Start of Material supplied
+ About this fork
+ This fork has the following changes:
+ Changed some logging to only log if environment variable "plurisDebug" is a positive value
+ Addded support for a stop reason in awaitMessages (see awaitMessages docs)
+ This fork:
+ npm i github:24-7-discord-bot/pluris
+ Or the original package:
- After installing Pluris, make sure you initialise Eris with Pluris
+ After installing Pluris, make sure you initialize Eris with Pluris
End of Material supplied
Start of Material supplied
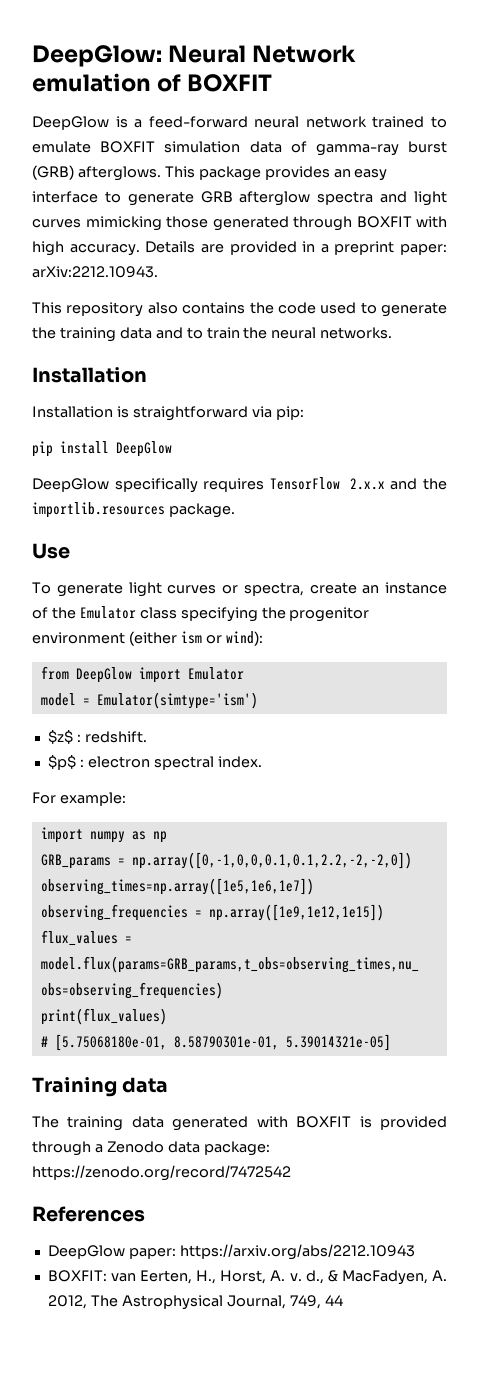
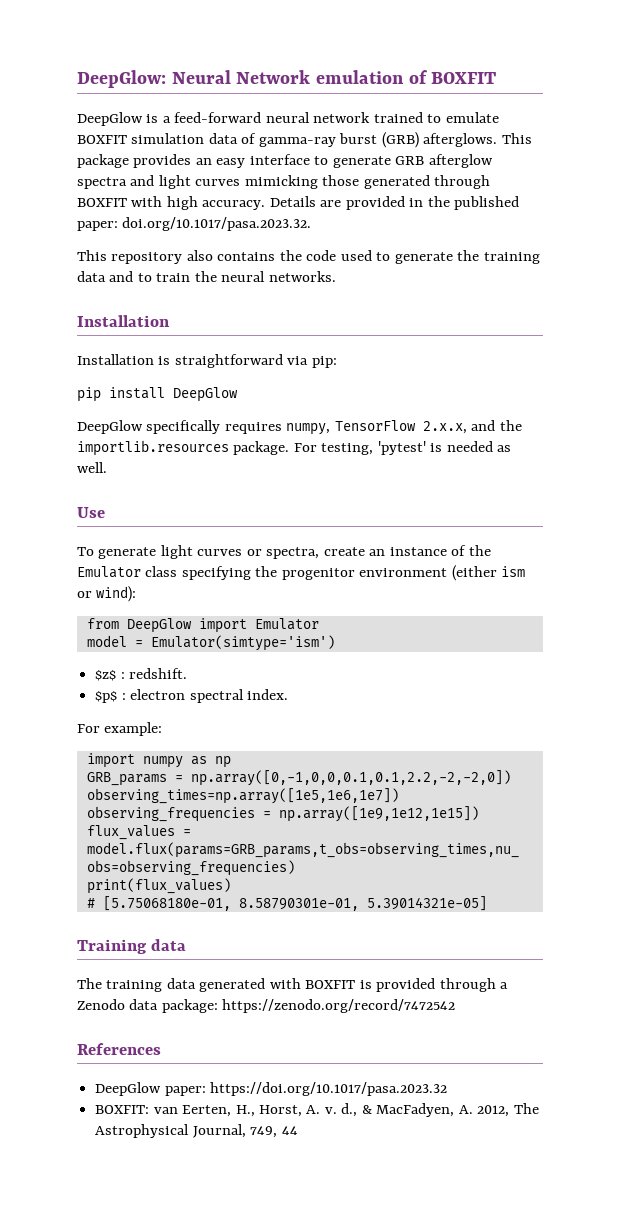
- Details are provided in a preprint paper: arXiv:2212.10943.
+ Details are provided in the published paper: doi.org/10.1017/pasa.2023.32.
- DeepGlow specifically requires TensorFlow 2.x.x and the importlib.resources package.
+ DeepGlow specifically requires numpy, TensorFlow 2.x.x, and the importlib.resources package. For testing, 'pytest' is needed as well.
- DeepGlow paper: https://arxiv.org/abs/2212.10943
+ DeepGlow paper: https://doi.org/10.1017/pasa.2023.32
End of Material supplied
Start of Material supplied
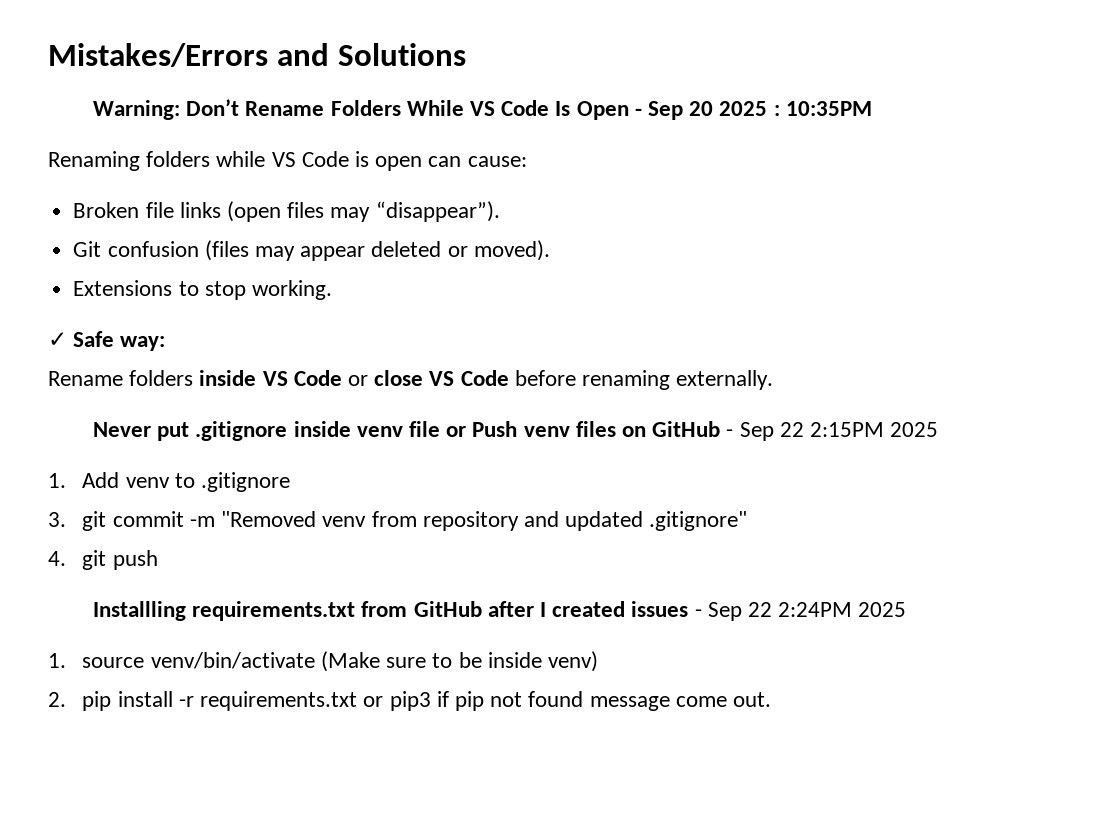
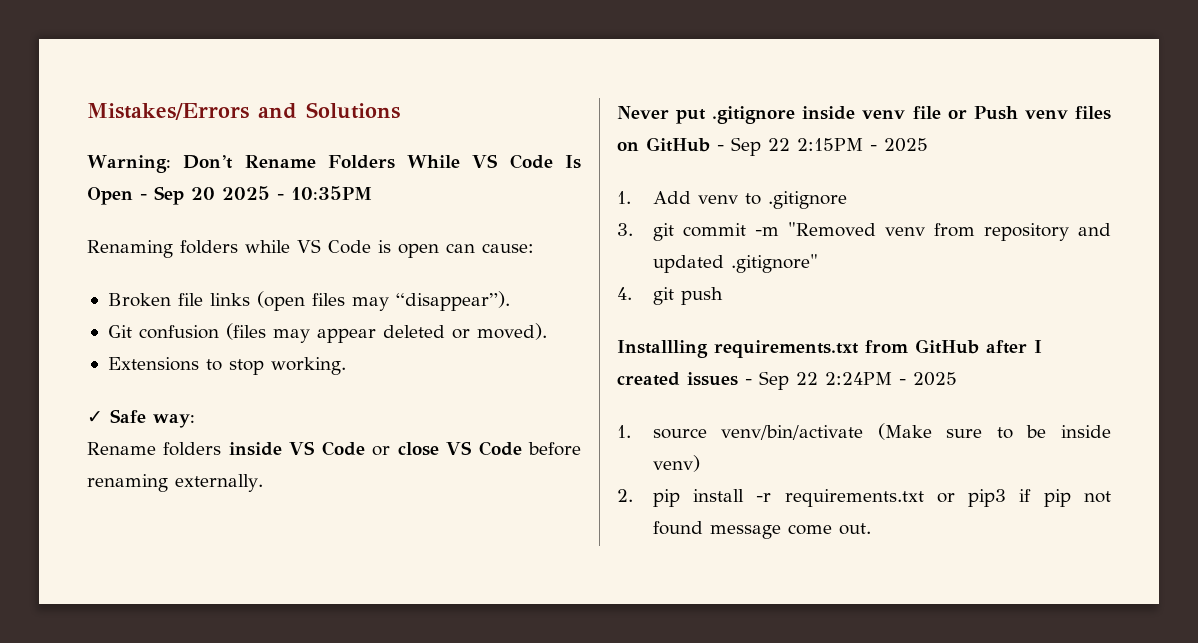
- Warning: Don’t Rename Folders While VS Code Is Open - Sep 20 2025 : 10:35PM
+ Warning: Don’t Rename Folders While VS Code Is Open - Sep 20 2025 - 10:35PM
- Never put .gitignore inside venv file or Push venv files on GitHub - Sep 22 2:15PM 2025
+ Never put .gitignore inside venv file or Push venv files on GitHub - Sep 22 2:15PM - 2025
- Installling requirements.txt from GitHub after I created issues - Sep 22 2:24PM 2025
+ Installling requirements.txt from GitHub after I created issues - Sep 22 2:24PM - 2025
End of Material supplied
Using the records above, restate word for word the lines from the one with "- Details are" through the one with "DeepGlow paper: https://doi.org/10.1017/pasa.2023.32", both included.

Result of the task —
- Details are provided in a preprint paper: arXiv:2212.10943.
+ Details are provided in the published paper: doi.org/10.1017/pasa.2023.32.
- DeepGlow specifically requires TensorFlow 2.x.x and the importlib.resources package.
+ DeepGlow specifically requires numpy, TensorFlow 2.x.x, and the importlib.resources package. For testing, 'pytest' is needed as well.
- DeepGlow paper: https://arxiv.org/abs/2212.10943
+ DeepGlow paper: https://doi.org/10.1017/pasa.2023.32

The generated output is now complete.